When after many centuries a certain Mr. Darwin explained to us that evolution actually depends on variation, nobody wanted to believe him. And we still don’t. Yet nature does what nature does best, defy human efforts towards standardization. And somehow we do the same. We come up with new stuff regularly and we call it progress.
But every time something new comes up, certain people start crying out that ‘this will replace that’, ‘this will win over that’ or ‘this must be phased out because of that’ etc.. It is a habit we’re born with, comparing things and classifying them as either good or bad. Recently I saw another example on LinkedIN Answers. Someone asked the community there whether PHP will win over .NET. I can’t help but feel a bit annoyed. Why can’t different species coexist and share an ecosystem where both can prosper? Why should the whole IT landscape be a monoculture?
And of course, it shouldn’t. Monocultures have significant disadvantages. We have seen that in agriculture a lot of times. One disease figures out a way to attack a certain crop and because of the monoculture kills every single plant or animal. This sort of thing has caused famine, disease and mass migration in humans and still does from time to time. Monocultures are vulnerable because the variation in disease resistance that occurs naturally has been selected away. This gives viruses and other pests a good chance to have an impact. Did you wonder why computerviruses are called just that? And why do they thrive in ‘monoculture’-IT-Landscapes?

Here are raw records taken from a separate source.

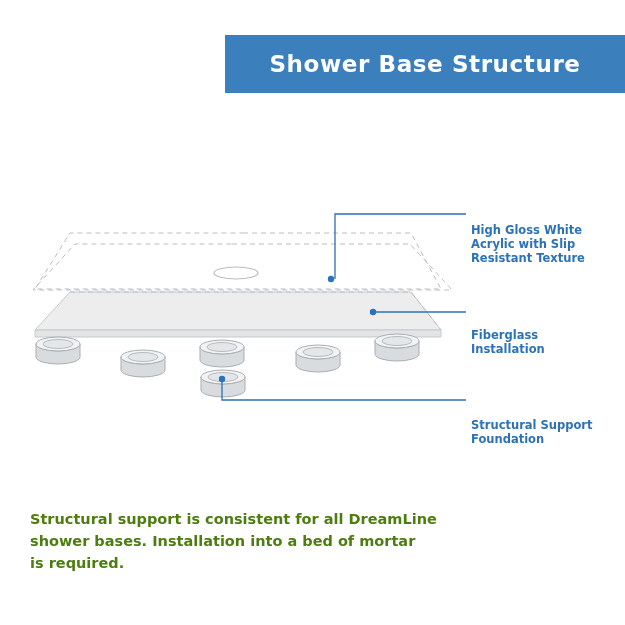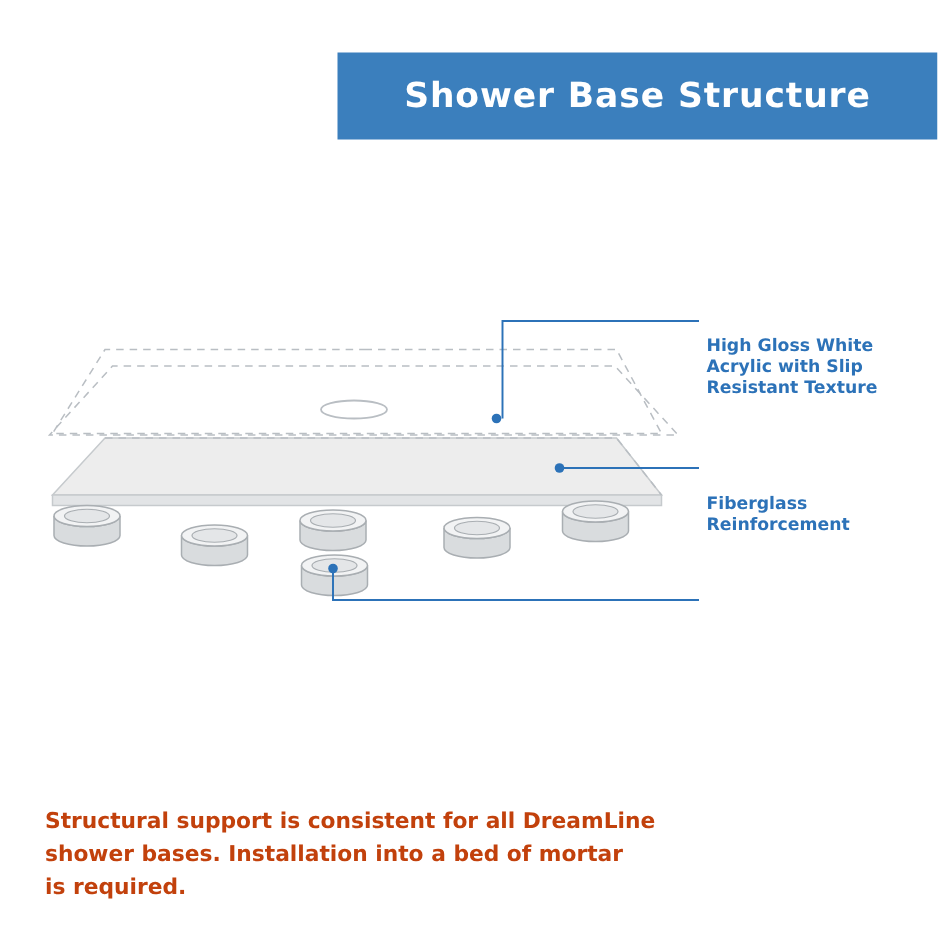"Fiberglass" div.callout { text: Reinforcement -> Installation }
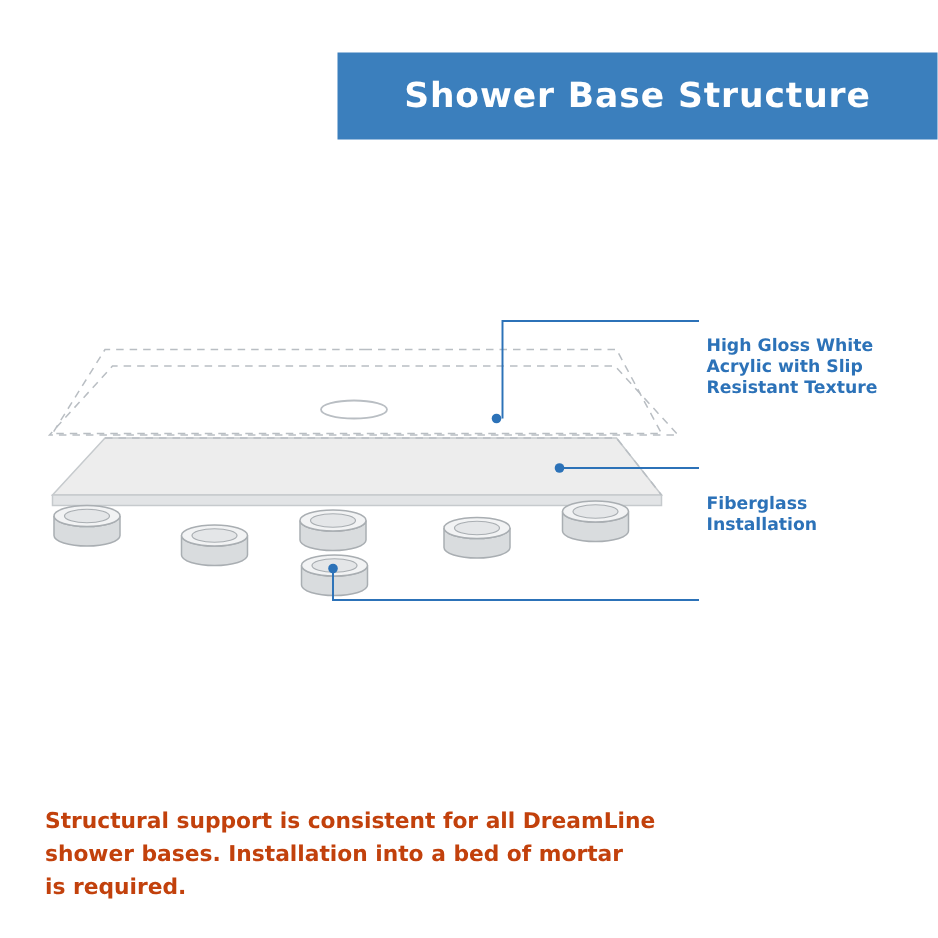"Structural Support" div.callout { html: none -> <div>Structural Support Foundation</div> }
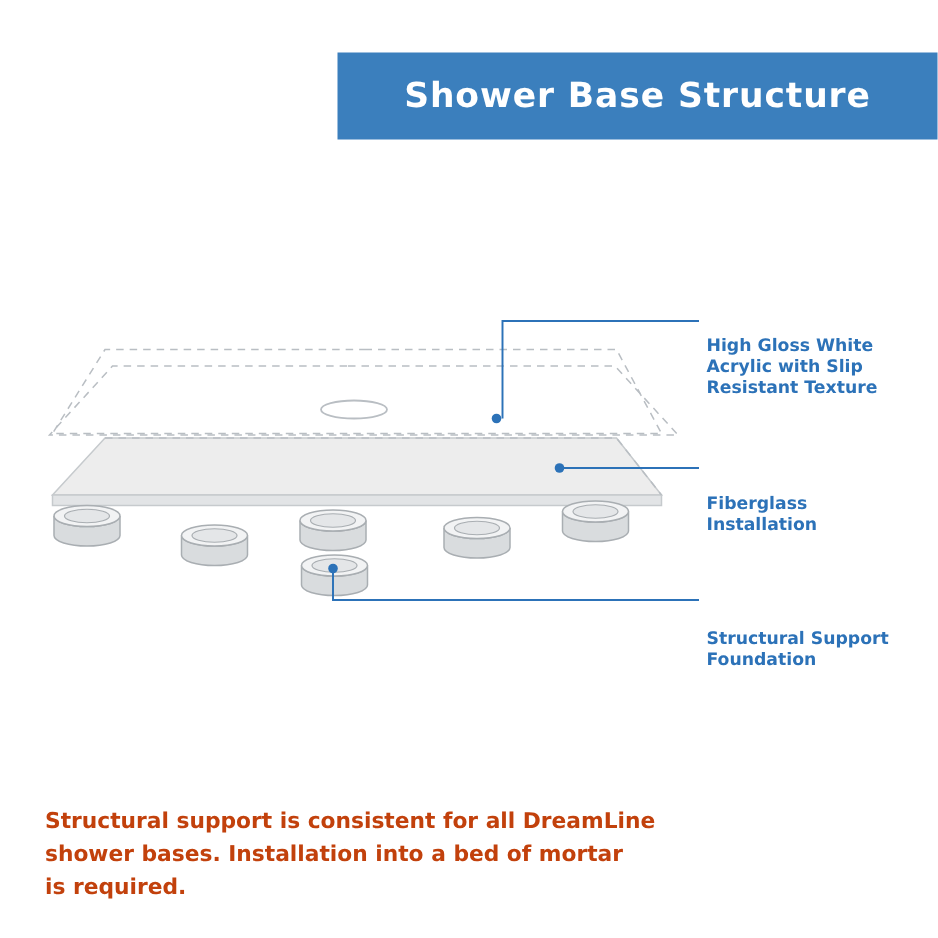"Structural support is consistent for" .footer-note { color: #c2410c -> #4d7c0f; top: 537px -> 508px }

In fact, there are more links to biology in the IT terminology field. How about bugs?
what about farms. What about LifeCycles, In fact we are also using biology-derived scientific fields like Taxonomy for IT related things as well.
We have these ‘climate-change’ like discussions on Google Chrome versus Microsoft Internet Explorer, and about Linux versus Windows. We have the Evolutionists versus the Religion-buffs when it comes to different development platforms. I guess there’s nothing new in IT when it comes to these subjects. So maybe, just maybe, we should learn a thing or to from biology, agriculture, and most of all history. Maybe variation isn’t a bad thing after all, maybe it brings stability while actually supporting us best. Maybe standardization aimed at minimizing variety is at least in part a bad choice that should be made carefully. Maybe we should ‘relearn’ choosing in the first place. (And I’ll come back to that in another post, promise!).